As my father had never let me handle a foil I didn't know what to do with my sword. So I twirled it round and round in the air, which seemed to amaze my adversary. But then he feinted somehow and ran through my arm, and his point even wounded me in the shoulder.

My sword fell from my hands and I was instantly bathed in my own blood. But the most distressing thing was that I was failing to keep my rendezvous and would not be able to discover the things that dear Inés wanted to tell me.

As the gypsy reached this point in his story someone came to call him away. After he had gone, Velásquez said, ‘I was right to foresee that the stories of the gypsy would get entangled one with another. Frasqueta Salero has just told her story to Busqueros, who told it to Lope Soarez, who told it to the gypsy. I hope that the gypsy will tell us what became of fair Inés. But if he interpolates yet another story, I'll fall out with him just as Soarez fell out with Busqueros. Meanwhile I don't believe that our storyteller will be coming back this evening.'

And indeed the gypsy did not reappear, and we all went to bed.

The Thirty-sixth Day

We set off again. The Wandering Jew soon joined us and continued his story as follows:

   THE WANDERING JEW'S STORY CONTINUED   

The lessons of wise Chæremon had much greater scope than the sort of résumé I have given of them. Their gist was that a prophet called Bytis had demonstrated in his works that God and angels exist, and that another prophet, called Thoth, had enveloped his ideas in very obscure and at the same time even more sublime-sounding metaphysics.
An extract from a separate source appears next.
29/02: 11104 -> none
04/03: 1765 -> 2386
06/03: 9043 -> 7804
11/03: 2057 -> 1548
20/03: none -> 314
In this theology God, who is called the father, was only praised in silence. However, when one wished to express to what degree He was self-sufficient one said, ‘He is his own father, He is his own son.' He was also thought of in terms of son, and then He was called ‘Reason of God' or Thoth, which in Egyptian means persuasion.
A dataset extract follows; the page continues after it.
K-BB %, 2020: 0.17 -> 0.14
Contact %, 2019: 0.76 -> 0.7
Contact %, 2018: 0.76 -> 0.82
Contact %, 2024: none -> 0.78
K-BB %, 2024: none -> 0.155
Finally, as nature was thought to consist of spirit and matter, the spirit was looked upon as an emanation of God and He was represented as floating on mud, as I have told you elsewhere. The inventor of this metaphysics was called Thrice Great. Plato, who spent eighteen years in Egypt, took the doctrine of the Word back to the Greeks, which won him from them the epithet ‘divine'.
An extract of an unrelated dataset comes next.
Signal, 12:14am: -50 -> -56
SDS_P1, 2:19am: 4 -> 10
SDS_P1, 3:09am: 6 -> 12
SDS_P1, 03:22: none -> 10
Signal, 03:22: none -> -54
Chæremon claimed that all this wasn't entirely in the spirit of the ancient Egyptian religion, that it had changed and that all religions were bound to change. This opinion of his was shortly confirmed by what happened in the synagogue of Alexandria.

I had not been the only Jew to study Egyptian theology. Others had developed a taste for it. They had been particularly attracted to the enigmatic spirit which pervaded all Egyptian literature and which probably had its origin in hieroglyphic writing and in the Egyptian
precept never to dwell on the emblem but on the hidden sense it contained.

Our rabbis in Alexandria also wanted enigmas to interpret. They took pleasure in supposing that although they told the story of facts and real events, the works of Moses were none the less written with such sublime skill that besides their historical sense they concealed another hidden and allegorical one. Some of our scholars worked out this hidden sense with a subtlety which brought them much honour at the time. But of all the rabbis none was better at this than Philo.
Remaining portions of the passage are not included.